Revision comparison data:
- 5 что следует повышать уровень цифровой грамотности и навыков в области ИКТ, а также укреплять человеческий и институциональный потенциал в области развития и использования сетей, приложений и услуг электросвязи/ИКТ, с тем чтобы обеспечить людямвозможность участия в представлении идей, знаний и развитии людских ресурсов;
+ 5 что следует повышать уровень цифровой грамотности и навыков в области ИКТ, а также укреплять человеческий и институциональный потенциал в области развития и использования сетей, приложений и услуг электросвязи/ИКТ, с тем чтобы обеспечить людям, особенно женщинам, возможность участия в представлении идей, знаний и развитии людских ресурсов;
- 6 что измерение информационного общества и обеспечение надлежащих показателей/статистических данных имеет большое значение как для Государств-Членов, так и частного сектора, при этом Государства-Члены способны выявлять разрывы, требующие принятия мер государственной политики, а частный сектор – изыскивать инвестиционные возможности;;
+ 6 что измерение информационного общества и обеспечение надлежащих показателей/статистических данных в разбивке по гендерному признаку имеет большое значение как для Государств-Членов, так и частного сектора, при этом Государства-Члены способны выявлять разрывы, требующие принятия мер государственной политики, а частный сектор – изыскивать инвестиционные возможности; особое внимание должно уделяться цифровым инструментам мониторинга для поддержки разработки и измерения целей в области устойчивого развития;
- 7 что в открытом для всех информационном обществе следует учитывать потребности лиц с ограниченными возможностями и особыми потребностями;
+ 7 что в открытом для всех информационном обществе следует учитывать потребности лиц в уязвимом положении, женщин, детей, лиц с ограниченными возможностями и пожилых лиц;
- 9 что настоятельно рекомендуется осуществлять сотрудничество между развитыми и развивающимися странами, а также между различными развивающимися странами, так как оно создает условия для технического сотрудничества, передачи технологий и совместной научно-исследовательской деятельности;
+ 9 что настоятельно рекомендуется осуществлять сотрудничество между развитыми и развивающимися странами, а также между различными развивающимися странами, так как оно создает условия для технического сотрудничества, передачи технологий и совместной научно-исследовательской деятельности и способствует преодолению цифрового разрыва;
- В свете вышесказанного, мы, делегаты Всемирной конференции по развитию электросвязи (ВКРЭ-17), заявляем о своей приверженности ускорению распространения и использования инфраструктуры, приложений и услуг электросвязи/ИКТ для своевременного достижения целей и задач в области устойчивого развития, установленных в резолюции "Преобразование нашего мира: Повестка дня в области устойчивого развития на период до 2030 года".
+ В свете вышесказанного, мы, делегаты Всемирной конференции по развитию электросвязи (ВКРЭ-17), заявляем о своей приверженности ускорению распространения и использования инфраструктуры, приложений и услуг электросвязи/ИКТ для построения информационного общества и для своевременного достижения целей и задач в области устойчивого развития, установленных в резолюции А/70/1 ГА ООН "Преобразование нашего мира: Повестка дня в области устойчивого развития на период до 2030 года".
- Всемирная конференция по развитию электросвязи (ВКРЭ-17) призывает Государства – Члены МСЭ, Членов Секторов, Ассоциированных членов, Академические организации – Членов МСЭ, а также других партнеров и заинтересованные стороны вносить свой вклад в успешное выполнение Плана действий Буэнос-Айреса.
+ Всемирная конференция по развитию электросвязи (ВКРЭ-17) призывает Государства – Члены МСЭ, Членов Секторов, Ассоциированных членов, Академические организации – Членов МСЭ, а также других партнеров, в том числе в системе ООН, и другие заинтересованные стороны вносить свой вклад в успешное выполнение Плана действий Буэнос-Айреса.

--

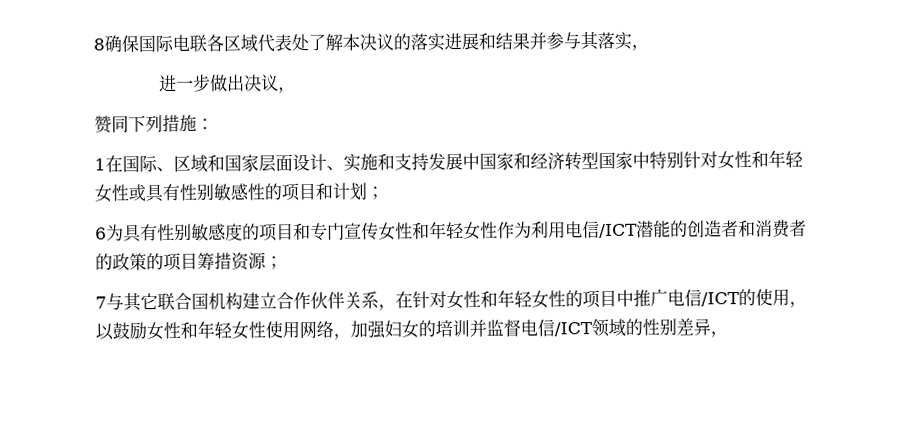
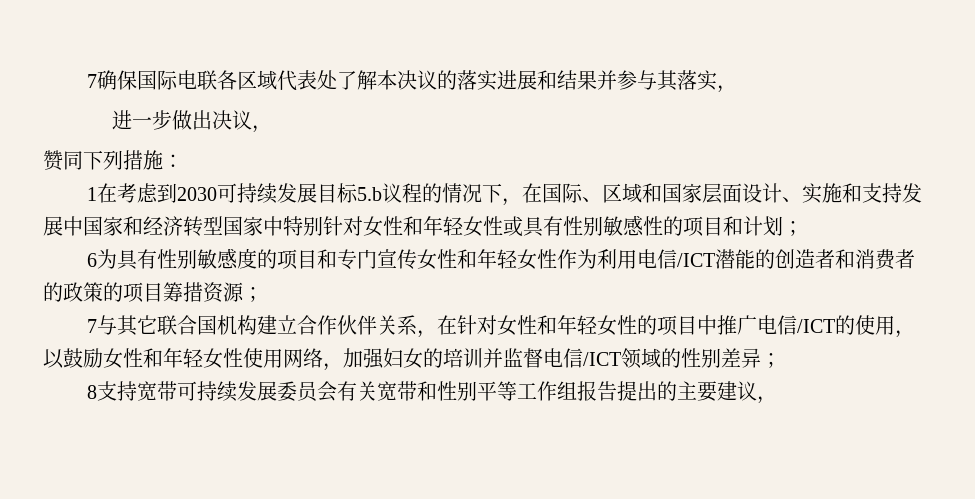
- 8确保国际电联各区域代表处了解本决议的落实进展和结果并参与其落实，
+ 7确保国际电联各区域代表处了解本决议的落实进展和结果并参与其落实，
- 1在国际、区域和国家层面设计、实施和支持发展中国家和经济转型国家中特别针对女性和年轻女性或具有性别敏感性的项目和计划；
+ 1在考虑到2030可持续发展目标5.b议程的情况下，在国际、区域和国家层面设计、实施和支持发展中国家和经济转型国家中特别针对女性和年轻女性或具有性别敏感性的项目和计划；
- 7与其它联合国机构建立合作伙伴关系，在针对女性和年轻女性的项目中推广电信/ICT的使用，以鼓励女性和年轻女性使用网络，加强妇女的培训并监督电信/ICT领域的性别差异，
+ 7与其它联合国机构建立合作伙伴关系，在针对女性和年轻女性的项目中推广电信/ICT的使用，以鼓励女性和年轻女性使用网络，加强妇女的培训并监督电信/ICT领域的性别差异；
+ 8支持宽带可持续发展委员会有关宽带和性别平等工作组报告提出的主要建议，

Description of the task => What is the number of lines in the entries above that contain the string "достижения"? Reply with the number and nothing more.

Written reply => 2